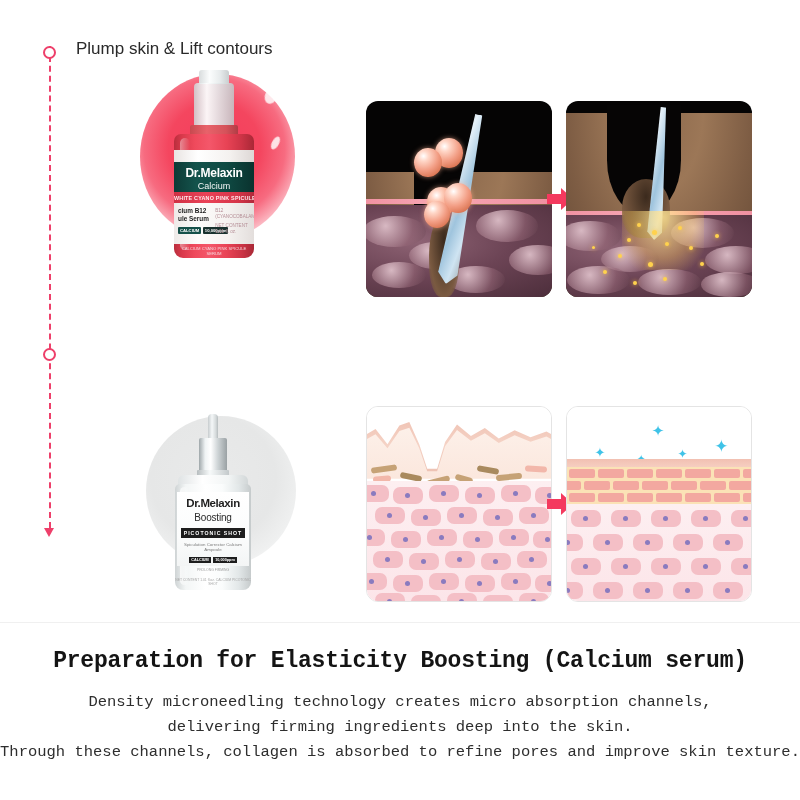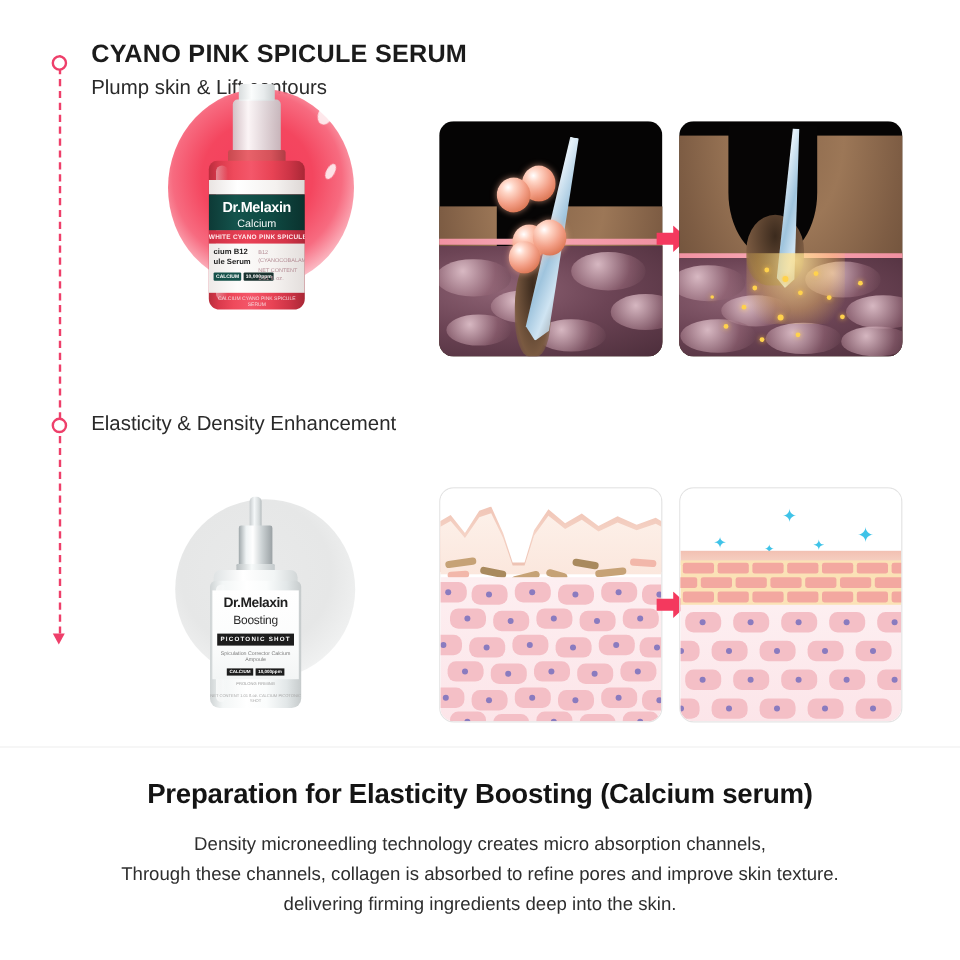--- a/index.html
+++ b/index.html
@@ -437,20 +437,21 @@
   
   .divider {
     position: absolute; left: 0; top: 622px;
     width: 800px; height: 1px;
     background: #f0f0f0;
   }
   .footer {
     position: absolute; left: 0; top: 648px;
     width: 800px;
     text-align: center;
+    font-family: Liberation Mono, monospace;
   }
   .footer-title {
     font-size: 23px; font-weight: bold;
     color: #141414;
     letter-spacing: -0.2px;
   }
   .footer-body {
     margin-top: 16px;
     font-size: 15.5px;
     color: #2e2e2e;
@@ -463,21 +464,20 @@
 
 <div class="timeline">
   <div class="rail"></div>
   <div class="node n1"></div>
   <div class="node n2"></div>
   <div class="arrowhead"></div>
 </div>
 
 <div class="section s1">
   <div class="headings">
-    <div class="sec-title">CYANO PINK SPICULE SERUM</div>
     <div class="sec-sub">Plump skin &amp; Lift contours</div>
   </div>
 </div>
 
 <div class="product p1">
   <div class="glow red"></div>
   <div class="glint g1"></div>
   <div class="glint g2"></div>
 
   <div class="bottle-pink">
@@ -573,21 +573,20 @@
       <div class="sparkle-gold" style="left:52%;top:90%;width:4px;height:4px"></div>
       <div class="sparkle-gold" style="left:36%;top:92%;width:4px;height:4px"></div>
       <div class="sparkle-gold" style="left:80%;top:68%;width:4px;height:4px"></div>
       <div class="sparkle-gold" style="left:14%;top:74%;width:3px;height:3px"></div>
     </div>
   </div>
 </div>
 
 <div class="section s2">
   <div class="headings">
-    <div class="sec-sub">Elasticity &amp; Density Enhancement</div>
   </div>
 </div>
 
 <div class="product p2" style="top:402px">
   <div class="glow grey"></div>
 
   <div class="bottle-white">
     <div class="bw-dropper"></div>
     <div class="bw-cap"></div>
     <div class="bw-cap-ring"></div>
@@ -835,16 +834,16 @@
       </div>
     </div>
   </div>
 </div>
 
 <div class="divider"></div>
 <div class="footer">
   <div class="footer-title">Preparation for Elasticity Boosting (Calcium serum)</div>
   <div class="footer-body">
     <div>Density microneedling technology creates micro absorption channels,</div>
+    <div>delivering firming ingredients deep into the skin.</div>
     <div>Through these channels, collagen is absorbed to refine pores and improve skin texture.</div>
-    <div>delivering firming ingredients deep into the skin.</div>
   </div>
 </div>
 
 </body></html>

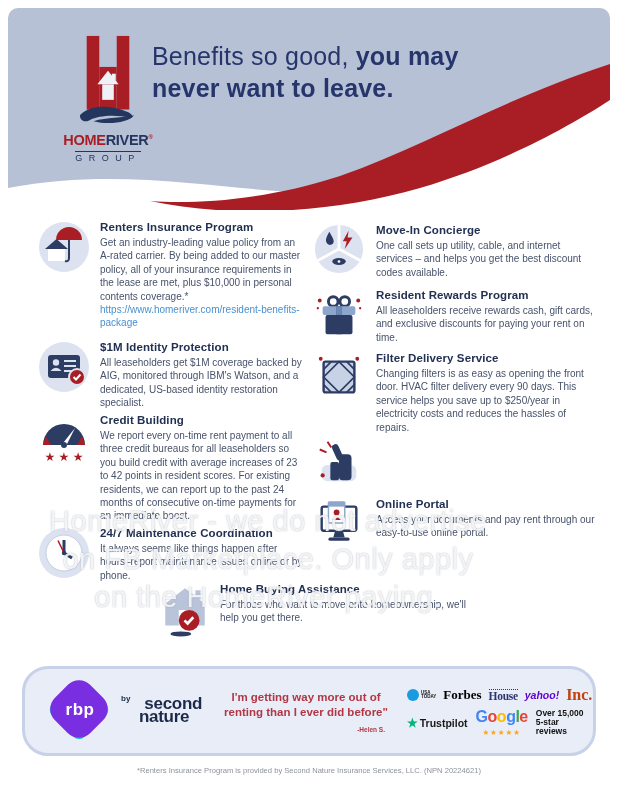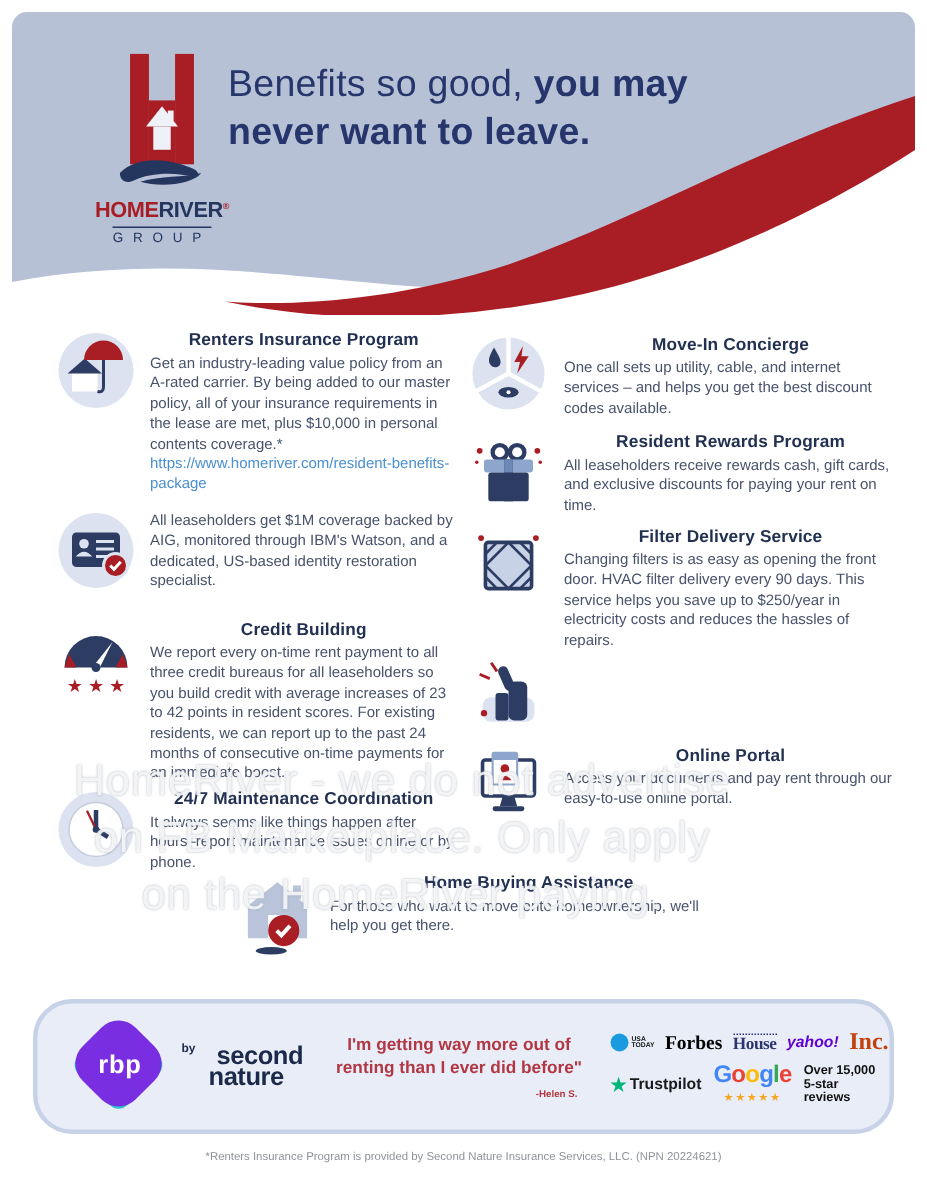--- a/index.html
+++ b/index.html
@@ -16,21 +16,21 @@
   .logo-reg{font-size:6px;color:#a91e24;vertical-align:super;}
   .logo-group{font-size:9px;font-weight:400;color:#24355e;letter-spacing:6.5px;margin-top:2px;border-top:1.5px solid #24355e;padding-top:1px;display:inline-block;}
   .hr-title{position:absolute;left:152px;top:40px;font-size:25px;line-height:32px;color:#26356b;letter-spacing:0.2px;}
   .hr-title .t-reg{font-weight:500;}
   .hr-title .t-bold{font-weight:800;}
 
   
   .benefit{position:absolute;display:flex;gap:10px;}
   .bicon{width:52px;height:52px;flex:0 0 52px;}
   .bicon svg{display:block;}
-  .btext h3{margin:0 0 3px 0;font-size:11.5px;font-weight:800;color:#223052;letter-spacing:0.1px;text-align:center;}
+  .btext h3{margin:0 0 3px 0;font-size:11.5px;font-weight:800;color:#223052;letter-spacing:0.1px;}
   .btext p{margin:0;font-size:10px;line-height:13.4px;color:#47526b;}
   .btext a{display:block;font-size:10px;line-height:13.4px;color:#4a8fd0;text-decoration:none;word-break:break-all;cursor:pointer;}
   .col-left .btext{width:205px;}
   .col-right .btext{width:222px;}
 
   
   .watermark{position:absolute;left:0;top:502px;width:536px;text-align:center;z-index:6;pointer-events:none;
              font-size:29px;font-weight:400;letter-spacing:0.5px;line-height:38px;
              color:rgba(255,255,255,0.82);
              text-shadow:0 0 1px rgba(150,156,170,0.55), 0 0 2px rgba(150,156,170,0.35);}
@@ -127,20 +127,21 @@
         <circle cx="18" cy="21.5" r="3.2" fill="#dce2ef"></circle>
         <path d="M12.5,30 q5.5,-6.5 11,0 Z" fill="#dce2ef"></path>
         <rect x="26" y="19" width="12" height="2" fill="#dce2ef"></rect>
         <rect x="26" y="24" width="12" height="2" fill="#dce2ef"></rect>
         <rect x="26" y="29" width="8" height="2" fill="#dce2ef"></rect>
         <circle cx="39" cy="36" r="8" fill="#a91e24" stroke="#dce2ef" stroke-width="2"></circle>
         <path d="M35.5,36 l2.5,2.5 l4.5,-5" stroke="#ffffff" stroke-width="2" fill="none"></path>
       </svg>
     </span>
     <div class="btext">
+      <h3>$1M Identity Protection</h3>
       <p>All leaseholders get $1M coverage backed by AIG, monitored through IBM's Watson, and a dedicated, US-based identity restoration specialist.</p>
     </div>
   </div>
 
   <div class="benefit col-left" style="left:38px;top:414px;">
     <span class="bicon">
       <svg width="52" height="52" viewBox="0 0 52 52">
         <path d="M5,31 A21,21 0 0 1 47,31 Z" fill="#2c3c63"></path>
         <polygon points="5,31 13,31 8,22" fill="#a91e24"></polygon>
         <polygon points="47,31 39,31 44,22" fill="#a91e24"></polygon>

Your assignment :: With "channels" as the string to match, show every line of the entries above that has it.

Result of the task ::
     <div>Density microneedling technology creates micro absorption channels,</div>
     <div>Through these channels, collagen is absorbed to refine pores and improve skin texture.</div>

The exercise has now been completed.